_Information provided_
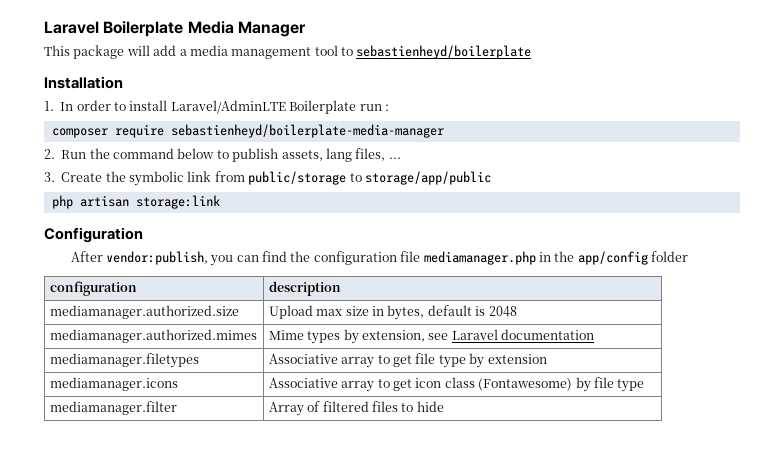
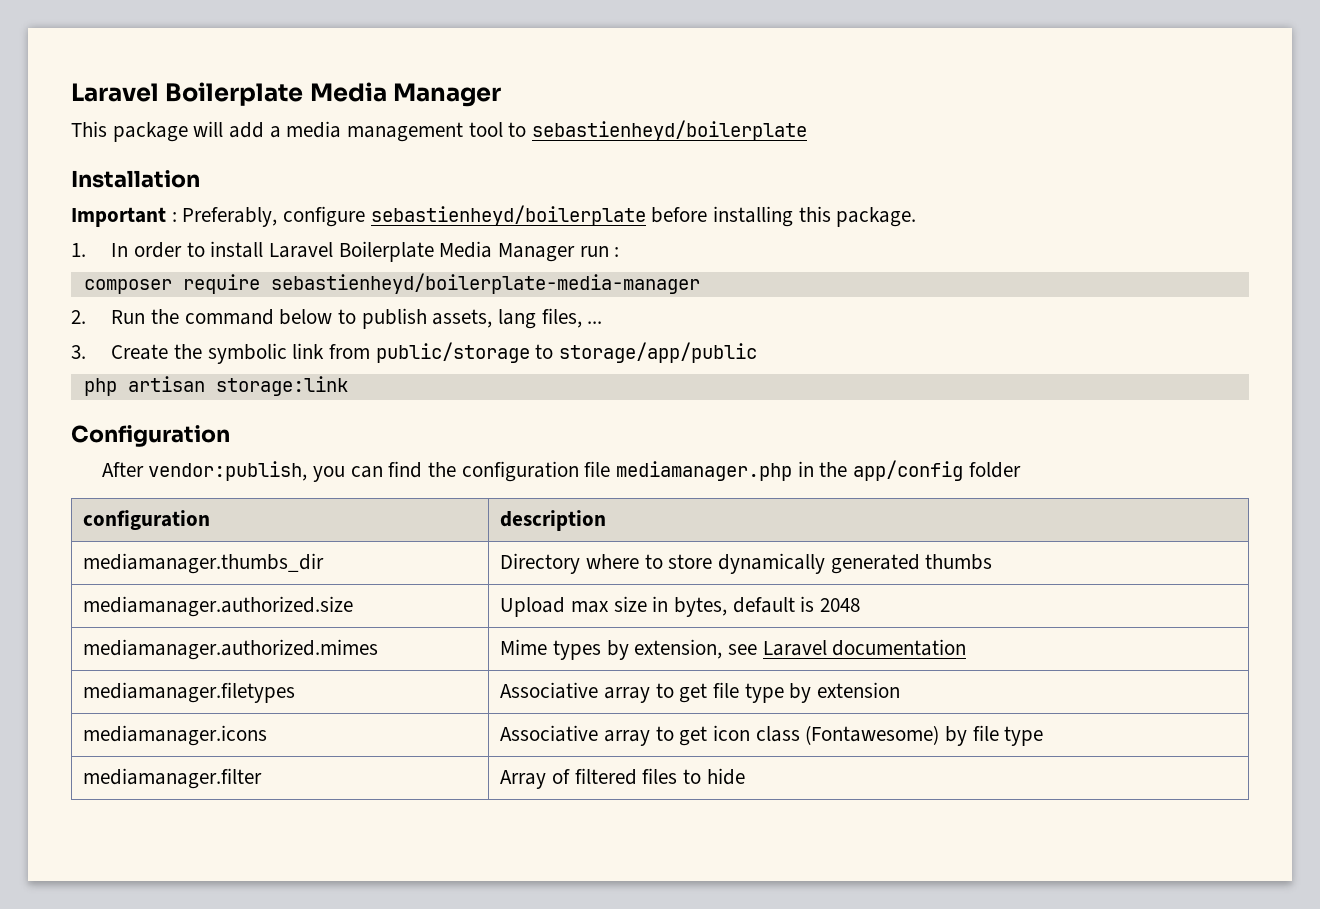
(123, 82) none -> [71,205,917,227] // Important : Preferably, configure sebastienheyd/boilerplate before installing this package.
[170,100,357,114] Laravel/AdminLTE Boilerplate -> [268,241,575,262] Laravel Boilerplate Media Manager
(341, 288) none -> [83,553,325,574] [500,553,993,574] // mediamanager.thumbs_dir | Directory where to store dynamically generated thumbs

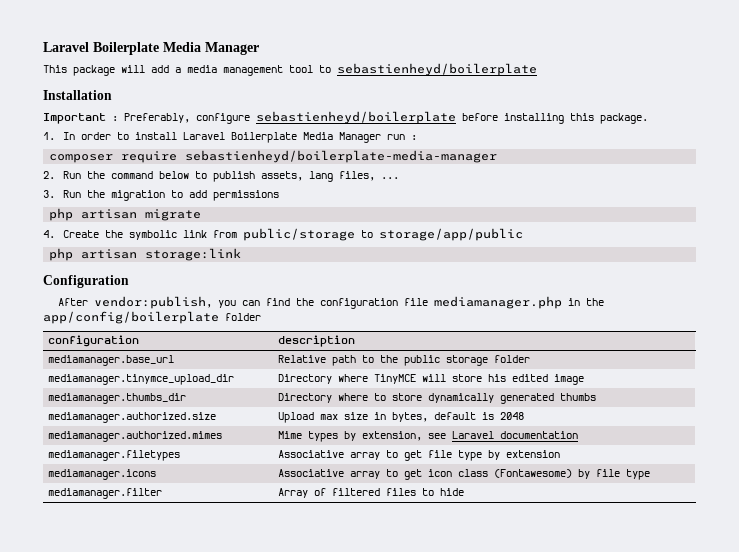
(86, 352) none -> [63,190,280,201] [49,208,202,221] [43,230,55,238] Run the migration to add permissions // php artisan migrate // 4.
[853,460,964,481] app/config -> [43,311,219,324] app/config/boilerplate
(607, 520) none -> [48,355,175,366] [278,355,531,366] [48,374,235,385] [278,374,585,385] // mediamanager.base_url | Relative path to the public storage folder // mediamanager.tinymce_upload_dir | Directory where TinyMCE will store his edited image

_Assignment_
Once the pictures are set aside, copy the remaining text of every entry exactly.

_Expected answer_
(123, 82) none -> [71,205,917,227] // Important : Preferably, configure sebastienheyd/boilerplate before installing this package.
[170,100,357,114] Laravel/AdminLTE Boilerplate -> [268,241,575,262] Laravel Boilerplate Media Manager
(341, 288) none -> [83,553,325,574] [500,553,993,574] // mediamanager.thumbs_dir | Directory where to store dynamically generated thumbs

(86, 352) none -> [63,190,280,201] [49,208,202,221] [43,230,55,238] Run the migration to add permissions // php artisan migrate // 4.
[853,460,964,481] app/config -> [43,311,219,324] app/config/boilerplate
(607, 520) none -> [48,355,175,366] [278,355,531,366] [48,374,235,385] [278,374,585,385] // mediamanager.base_url | Relative path to the public storage folder // mediamanager.tinymce_upload_dir | Directory where TinyMCE will store his edited image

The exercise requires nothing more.